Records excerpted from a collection
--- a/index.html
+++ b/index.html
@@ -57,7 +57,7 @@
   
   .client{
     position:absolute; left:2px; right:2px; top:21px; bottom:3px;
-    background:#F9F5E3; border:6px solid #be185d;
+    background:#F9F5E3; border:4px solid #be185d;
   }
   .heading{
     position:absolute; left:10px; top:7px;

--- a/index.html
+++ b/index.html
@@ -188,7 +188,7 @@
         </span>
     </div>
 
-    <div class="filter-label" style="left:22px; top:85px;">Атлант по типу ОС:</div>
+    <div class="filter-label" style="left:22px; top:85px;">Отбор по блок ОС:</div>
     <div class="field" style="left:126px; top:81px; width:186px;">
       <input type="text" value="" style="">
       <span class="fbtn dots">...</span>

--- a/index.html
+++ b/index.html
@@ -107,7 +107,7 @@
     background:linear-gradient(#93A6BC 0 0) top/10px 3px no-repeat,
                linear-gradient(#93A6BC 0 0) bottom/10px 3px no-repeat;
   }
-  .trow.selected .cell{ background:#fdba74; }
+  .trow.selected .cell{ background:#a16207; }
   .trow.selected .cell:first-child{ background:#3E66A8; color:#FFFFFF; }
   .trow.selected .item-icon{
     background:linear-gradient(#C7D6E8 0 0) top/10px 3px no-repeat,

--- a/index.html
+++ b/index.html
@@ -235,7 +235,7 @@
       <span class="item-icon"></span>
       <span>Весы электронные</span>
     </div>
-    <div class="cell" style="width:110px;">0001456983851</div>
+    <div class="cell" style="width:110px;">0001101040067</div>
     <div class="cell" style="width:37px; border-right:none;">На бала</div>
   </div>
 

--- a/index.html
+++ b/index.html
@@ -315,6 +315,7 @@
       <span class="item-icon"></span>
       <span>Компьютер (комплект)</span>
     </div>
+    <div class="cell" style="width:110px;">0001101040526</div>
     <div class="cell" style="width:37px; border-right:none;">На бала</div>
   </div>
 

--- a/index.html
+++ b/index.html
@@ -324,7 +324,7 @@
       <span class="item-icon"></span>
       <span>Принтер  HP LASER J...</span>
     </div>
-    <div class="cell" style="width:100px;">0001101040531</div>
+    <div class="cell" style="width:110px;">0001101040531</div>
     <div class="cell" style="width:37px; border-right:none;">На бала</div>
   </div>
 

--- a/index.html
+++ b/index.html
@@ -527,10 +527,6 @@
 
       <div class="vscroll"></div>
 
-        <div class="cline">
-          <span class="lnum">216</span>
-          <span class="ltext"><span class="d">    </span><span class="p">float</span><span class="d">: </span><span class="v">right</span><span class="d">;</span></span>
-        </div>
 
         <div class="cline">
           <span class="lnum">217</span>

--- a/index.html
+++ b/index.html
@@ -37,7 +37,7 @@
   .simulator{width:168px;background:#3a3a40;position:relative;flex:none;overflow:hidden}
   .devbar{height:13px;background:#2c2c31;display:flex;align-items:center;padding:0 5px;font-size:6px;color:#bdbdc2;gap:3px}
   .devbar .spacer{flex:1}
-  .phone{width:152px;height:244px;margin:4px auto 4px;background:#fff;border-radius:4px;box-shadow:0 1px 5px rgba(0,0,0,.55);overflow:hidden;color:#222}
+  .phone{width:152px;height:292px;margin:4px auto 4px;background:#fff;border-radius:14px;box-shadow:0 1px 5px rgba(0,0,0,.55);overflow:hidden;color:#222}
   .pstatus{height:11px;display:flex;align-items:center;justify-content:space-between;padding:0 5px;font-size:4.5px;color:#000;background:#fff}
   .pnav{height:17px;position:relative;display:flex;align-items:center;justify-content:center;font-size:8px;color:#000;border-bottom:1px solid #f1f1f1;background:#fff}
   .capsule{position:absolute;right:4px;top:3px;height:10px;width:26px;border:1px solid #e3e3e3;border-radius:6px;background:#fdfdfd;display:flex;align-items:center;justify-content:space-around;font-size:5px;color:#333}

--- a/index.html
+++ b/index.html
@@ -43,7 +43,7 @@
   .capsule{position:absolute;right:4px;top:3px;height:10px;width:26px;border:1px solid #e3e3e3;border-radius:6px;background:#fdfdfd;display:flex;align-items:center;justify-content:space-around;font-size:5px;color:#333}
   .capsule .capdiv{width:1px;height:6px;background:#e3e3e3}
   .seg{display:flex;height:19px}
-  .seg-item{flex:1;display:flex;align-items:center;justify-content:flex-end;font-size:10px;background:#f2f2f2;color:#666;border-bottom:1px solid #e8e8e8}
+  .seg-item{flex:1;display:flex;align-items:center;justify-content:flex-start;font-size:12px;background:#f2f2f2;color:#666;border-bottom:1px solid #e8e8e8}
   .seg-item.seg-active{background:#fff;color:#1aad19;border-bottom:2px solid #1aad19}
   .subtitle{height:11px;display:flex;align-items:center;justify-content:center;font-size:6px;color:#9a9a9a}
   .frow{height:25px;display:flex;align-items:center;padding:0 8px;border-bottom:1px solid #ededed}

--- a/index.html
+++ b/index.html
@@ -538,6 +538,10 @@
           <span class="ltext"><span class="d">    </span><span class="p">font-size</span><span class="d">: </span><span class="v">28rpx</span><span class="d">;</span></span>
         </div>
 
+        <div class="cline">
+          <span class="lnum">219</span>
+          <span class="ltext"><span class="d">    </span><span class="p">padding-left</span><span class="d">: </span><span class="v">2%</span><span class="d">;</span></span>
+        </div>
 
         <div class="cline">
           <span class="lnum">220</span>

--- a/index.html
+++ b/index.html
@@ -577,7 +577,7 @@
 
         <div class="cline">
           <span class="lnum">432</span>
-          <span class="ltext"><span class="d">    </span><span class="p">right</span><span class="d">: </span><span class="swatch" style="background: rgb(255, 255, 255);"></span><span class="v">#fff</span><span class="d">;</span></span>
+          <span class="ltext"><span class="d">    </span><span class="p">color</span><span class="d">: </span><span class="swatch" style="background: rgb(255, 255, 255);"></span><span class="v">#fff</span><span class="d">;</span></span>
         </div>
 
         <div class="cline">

• _PROBLEM_: Within the records above, find every line holding the word "trow" and give the total as a bare number.

• _EXERCISE OUTPUT_: 4